Re: [RESEND PATCH V4] pidns: introduce syscall translate_pid

From: Nagarathnam Muthusamy
Date: Tue Apr 03 2018 - 17:50:32 EST



On 04/03/2018 02:38 PM, Andrew Morton wrote:
On Mon, 2 Apr 2018 15:57:29 -0600 nagarathnam.muthusamy@xxxxxxxxxx wrote:

pid_t translate_pid(pid_t pid, int source, int target);

This syscall converts pid from source pid-ns into pid in target pid-ns.
If pid is unreachable from target pid-ns it returns zero.

Pid-namespaces are referred file descriptors opened to proc files
/proc/[pid]/ns/pid or /proc/[pid]/ns/pid_for_children. Negative argument
refers to current pid namespace, same as file /proc/self/ns/pid.
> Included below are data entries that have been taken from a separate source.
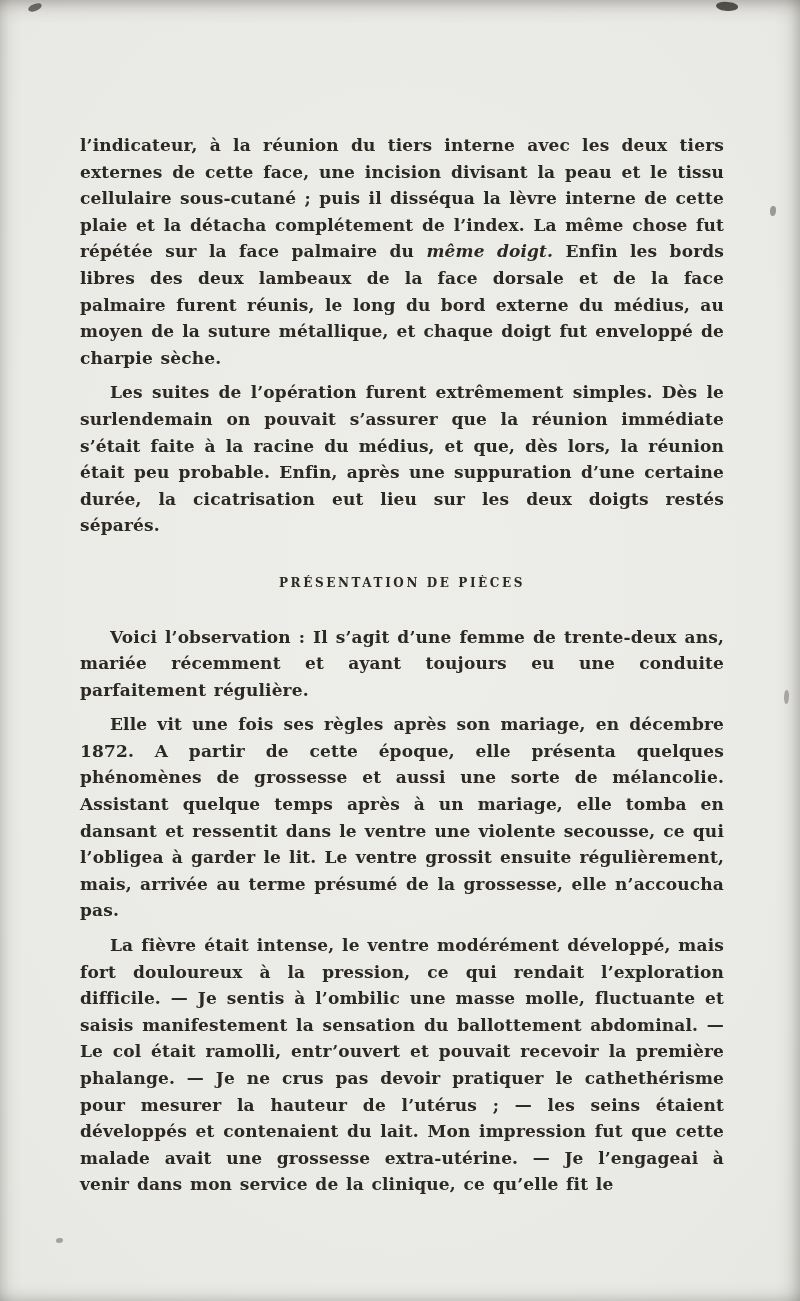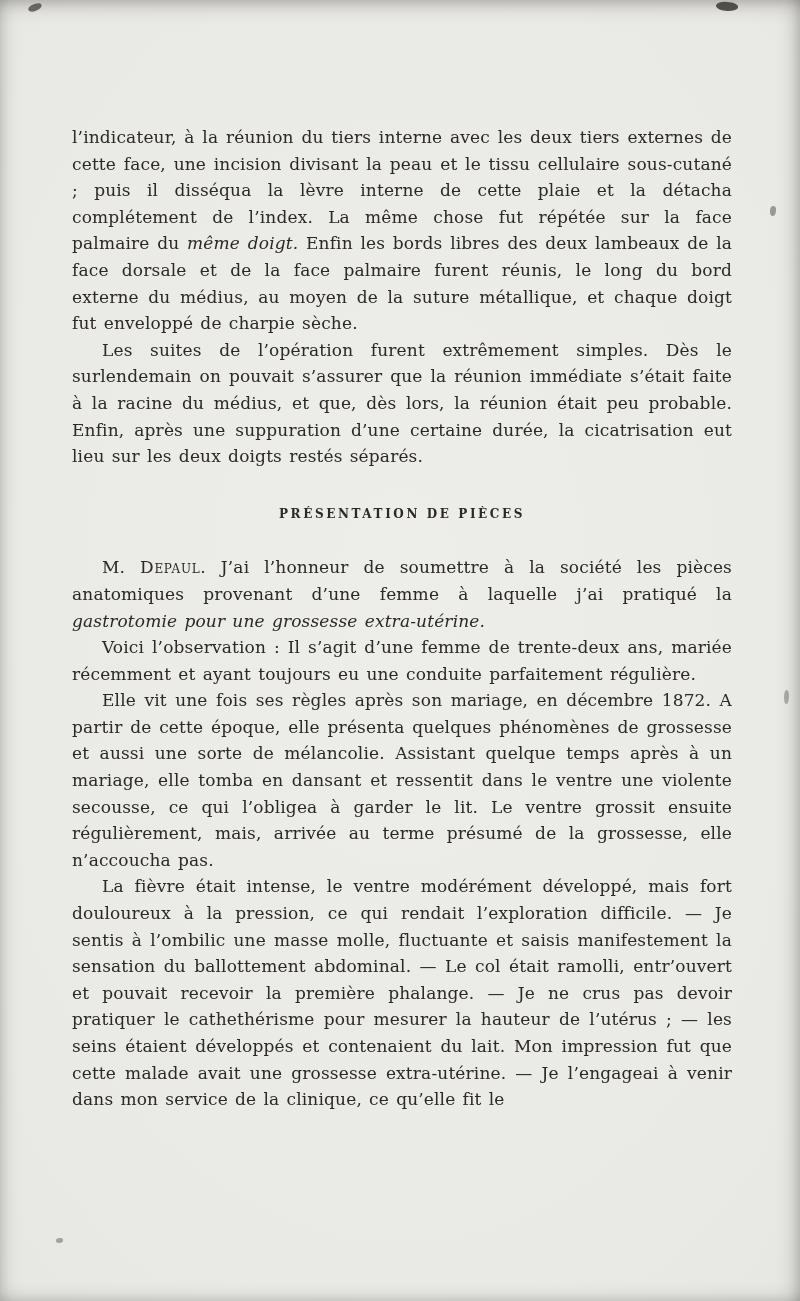--- a/index.html
+++ b/index.html
@@ -59,22 +59,23 @@
     left: 72px;
     top: 124px;
     width: 660px;
     color: #2c2822;
     font-size: 17px;
     line-height: 26.6px;
     text-align: justify;
     letter-spacing: 0.15px;
   }
   p.paragraph {
-    margin: 0;
+    margin: 8px;
     word-spacing: 1.6px;
+    font-weight: bold;
   }
   p.paragraph.indent {
     text-indent: 30px;
   }
   .italic { font-style: italic; }
   .smallcaps { font-variant: small-caps; letter-spacing: 0.7px; }
   h2.section-heading {
     margin: 31px 0 27px 0;
     text-align: center;
     font-size: 12px;
@@ -92,18 +93,17 @@
   <div class="artifact a2"></div>
   <div class="artifact a3"></div>
   <div class="artifact a4"></div>
   <div class="artifact a5"></div>
 
 
   <div class="text-column" id="text-column">
       <p class="paragraph"><span>l’indicateur, à la réunion du tiers interne avec les deux tiers externes de cette face, une incision divisant la peau et le tissu cellulaire sous-cutané ; puis il disséqua la lèvre interne de cette plaie et la détacha complétement de l’index. La même chose fut répétée sur la face palmaire du </span><span class="italic">même doigt.</span><span> Enfin les bords libres des deux lambeaux de la face dorsale et de la face palmaire furent réunis, le long du bord externe du médius, au moyen de la suture métallique, et chaque doigt fut enveloppé de charpie sèche.</span></p>
       <p class="paragraph indent"><span>Les suites de l’opération furent extrêmement simples. Dès le surlendemain on pouvait s’assurer que la réunion immédiate s’était faite à la racine du médius, et que, dès lors, la réunion était peu probable. Enfin, après une suppuration d’une certaine durée, la cicatrisation eut lieu sur les deux doigts restés séparés.</span></p>
       <h2 class="section-heading">PRÉSENTATION DE PIÈCES</h2>
-      <p class="paragraph indent"><span>M. </span><span class="smallcaps">Depaul</span><span>. J’ai l’honneur de soumettre à la société les pièces anatomiques provenant d’une femme à laquelle j’ai pratiqué la </span><span class="italic">gastrotomie pour une grossesse extra-utérine.</span></p>
       <p class="paragraph indent"><span>Voici l’observation : Il s’agit d’une femme de trente-deux ans, mariée récemment et ayant toujours eu une conduite parfaitement régulière.</span></p>
       <p class="paragraph indent"><span>Elle vit une fois ses règles après son mariage, en décembre 1872. A partir de cette époque, elle présenta quelques phénomènes de grossesse et aussi une sorte de mélancolie. Assistant quelque temps après à un mariage, elle tomba en dansant et ressentit dans le ventre une violente secousse, ce qui l’obligea à garder le lit. Le ventre grossit ensuite régulièrement, mais, arrivée au terme présumé de la grossesse, elle n’accoucha pas.</span></p>
       <p class="paragraph indent"><span>La fièvre était intense, le ventre modérément développé, mais fort douloureux à la pression, ce qui rendait l’exploration difficile. — Je sentis à l’ombilic une masse molle, fluctuante et saisis manifestement la sensation du ballottement abdominal. — Le col était ramolli, entr’ouvert et pouvait recevoir la première phalange. — Je ne crus pas devoir pratiquer le cathethérisme pour mesurer la hauteur de l’utérus ; — les seins étaient développés et contenaient du lait. Mon impression fut que cette malade avait une grossesse extra-utérine. — Je l’engageai à venir dans mon service de la clinique, ce qu’elle fit le</span></p>
     </div>
 </div>
 
 </body></html>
Kernel expose virtual pids in /proc/[pid]/status:NSpid, but backward
translation requires scanning all tasks. Also pids could be translated
by sending them through unix socket between namespaces, this method is
slow and insecure because other side is exposed inside pid namespace.

Examples:
translate_pid(pid, ns, -1) - get pid in our pid namespace
translate_pid(pid, -1, ns) - get pid in other pid namespace
translate_pid(1, ns, -1) - get pid of init task for namespace
translate_pid(pid, -1, ns) > 0 - is pid is reachable from ns?
translate_pid(1, ns1, ns2) > 0 - is ns1 inside ns2?
translate_pid(1, ns1, ns2) == 0 - is ns1 outside ns2?
translate_pid(1, ns1, ns2) == 1 - is ns1 equal ns2?

Error codes:
EBADF - file descriptor is closed
EINVAL - file descriptor isn't pid-namespace
ESRCH - task not found in @source namespace
Presumably a manpage is planned?

This changelog doesn't explain what the value is to our users. I
assume it is a performance optimization because "backward translation
requires scanning all tasks"? If so, please show us real-world
examples of the performance benefit from this patch, and please go to
great lengths to explain to us why this optimisation is needed by our
users.

One of the usecase by Oracle database involves multiple levels of
nested pid namespaces and we require pid translation between the
levels. Discussions on the particular usecase, why any of the existing
methods was not usable happened in the following thread.

https://patchwork.kernel.org/patch/10276785/

At the end, it was agreed that this patch along with flocks will solve the
issue.

Thanks,
Nagarathnam.